La narration alterne entre la vie présente du narrateur et sa vie passée.
Au fil de ses trouvailles et des disques qu’il écoute, émergent
des souvenirs: sa première blonde, à onze ou douze ans, son
commerce de pot, au secondaire, un voyage à Toronto, un
autre à New York pour assister au concert du groupe Kraftwerk,
sa première soirée new wave, son travail de DJ dans un club,
etc.
De la musique avant toutes choses
Le roman met en scène des jeunes avides de drogue et de partys qui
jettent un regard cynique sur la «société d’abrutis» (p.
222) qui les entoure, des jeunes pour qui la musique est à la
fois une «religion» (p. 81) et «le détergent de l’âme
[…] [qui] déloge la crasse, la bêtise, la connerie» (p.

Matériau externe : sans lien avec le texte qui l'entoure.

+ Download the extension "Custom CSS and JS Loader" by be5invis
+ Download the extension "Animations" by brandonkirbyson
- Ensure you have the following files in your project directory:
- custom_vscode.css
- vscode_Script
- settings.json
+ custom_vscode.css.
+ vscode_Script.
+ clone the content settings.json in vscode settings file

181). L’intérêt du roman ne réside cependant pas dans la
critique sociale qui affleure ici et là et qui m’apparaît
plutôt convenue dans la mesure où elle se résume à peu près
à répéter les clichés habituels sur le travail de bureau qui
annihile la vie intérieure, par exemple, et sur la futilité de
la course à la consommation. Il est plutôt dans l’évocation
d’un univers musical peu présent dans notre littérature.

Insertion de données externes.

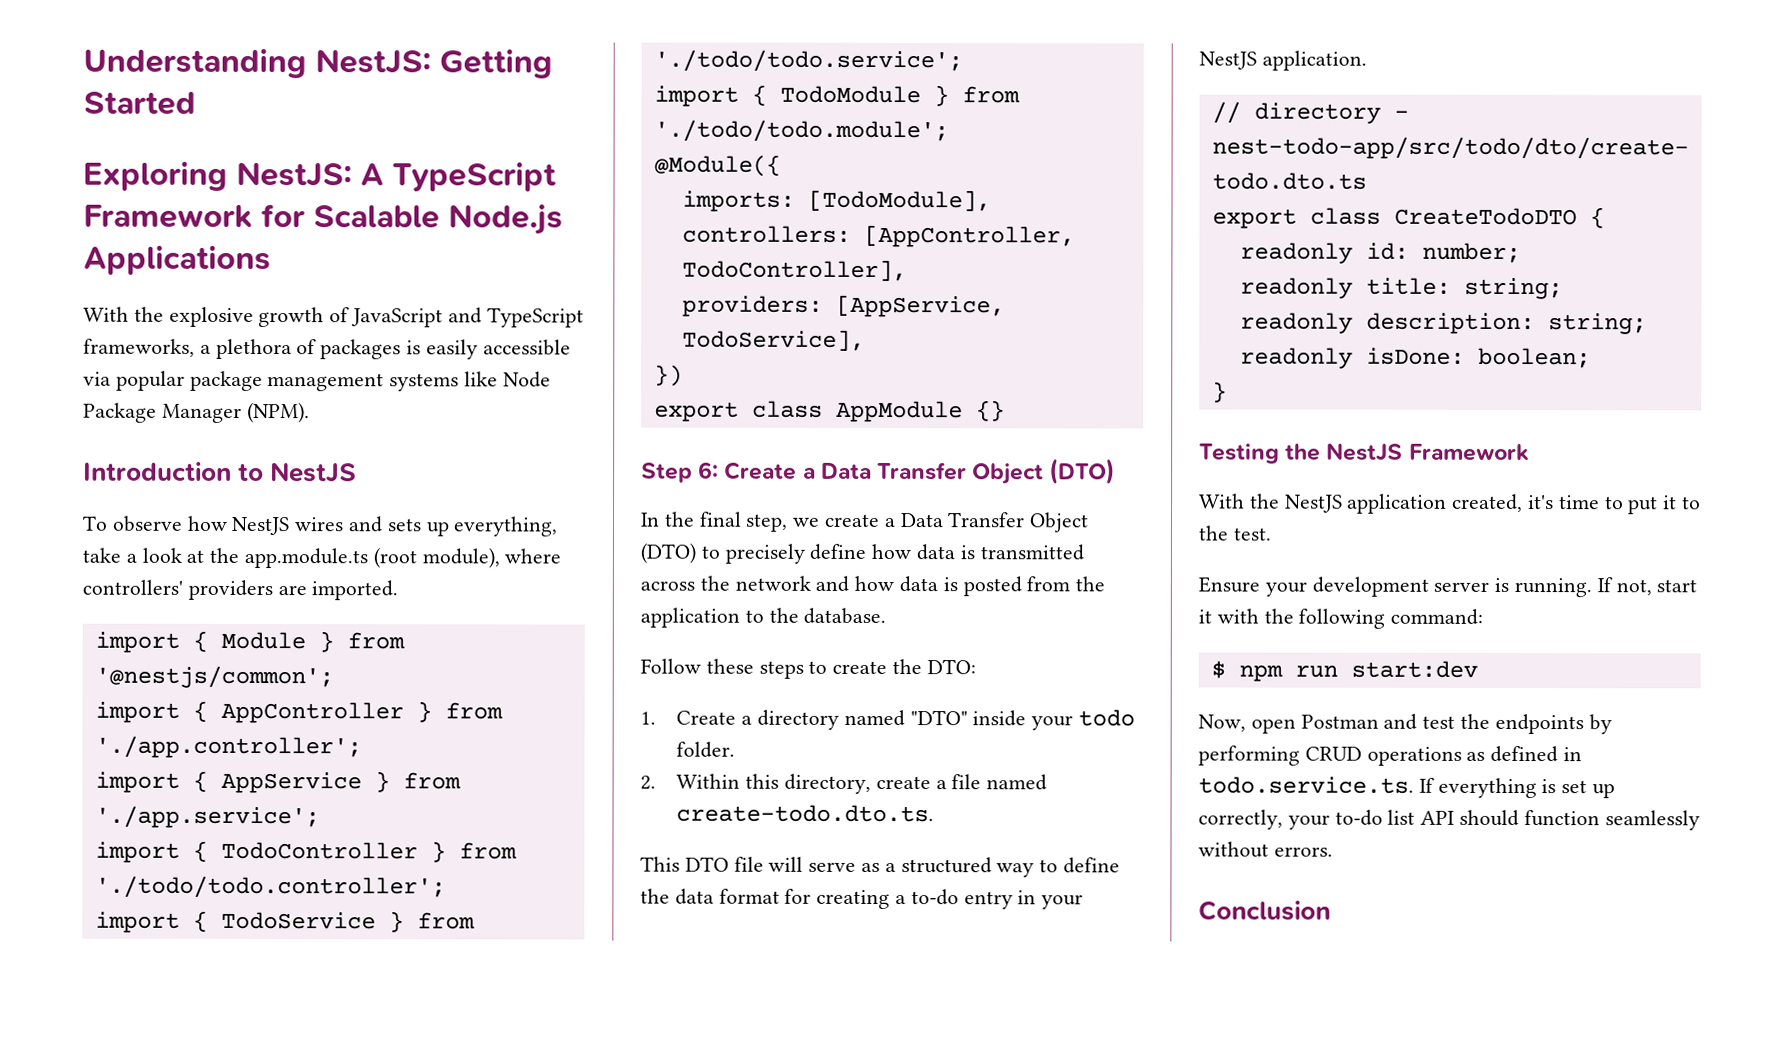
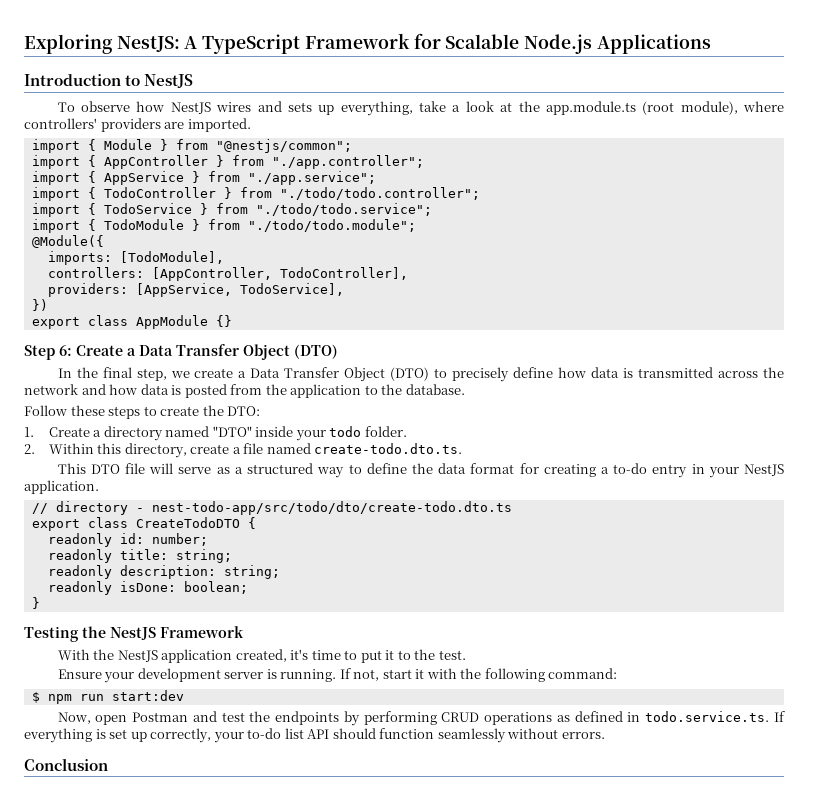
- Understanding NestJS: Getting Started
- With the explosive growth of JavaScript and TypeScript frameworks, a plethora of packages is easily accessible via popular package management systems like Node Package Manager (NPM).
- import { Module } from '@nestjs/common';
+ import { Module } from "@nestjs/common";
- import { AppController } from './app.controller';
+ import { AppController } from "./app.controller";
- import { AppService } from './app.service';
+ import { AppService } from "./app.service";
- import { TodoController } from './todo/todo.controller';
+ import { TodoController } from "./todo/todo.controller";
- import { TodoService } from './todo/todo.service';
+ import { TodoService } from "./todo/todo.service";
- import { TodoModule } from './todo/todo.module';
+ import { TodoModule } from "./todo/todo.module";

L’auteur, qui a été DJ aux Foufounes électriques, connaît
bien son sujet. Un très grand nombre de chanteurs et de groupes
sont mentionnés dans le roman, et leur musique est largement
commentée. Ces commentaires ne sont ni froids ni intellectuels;
ils témoignent d’un amour profond de la musique, d’une
musique qui n’est pas qu’un accompagnement, mais une donnée
essentielle de la vie. «Découvrir une chanson qui m’émeut
est un grand moment, affirme le narrateur. C’est pour ça que
je vis. Je retrouve une partie perdue de moi-même. Une vie antérieure
soudain ranimée.» (p. 201). Les passages où il décrit, avec
des images fortes, l’effet de la musique sur lui sont
saisissants.
Josée
Bonneville
 
Alain Cliche, Accro Vinyle, Éditions
Trois-Pistoles, 2006, 220 p., 23,95$.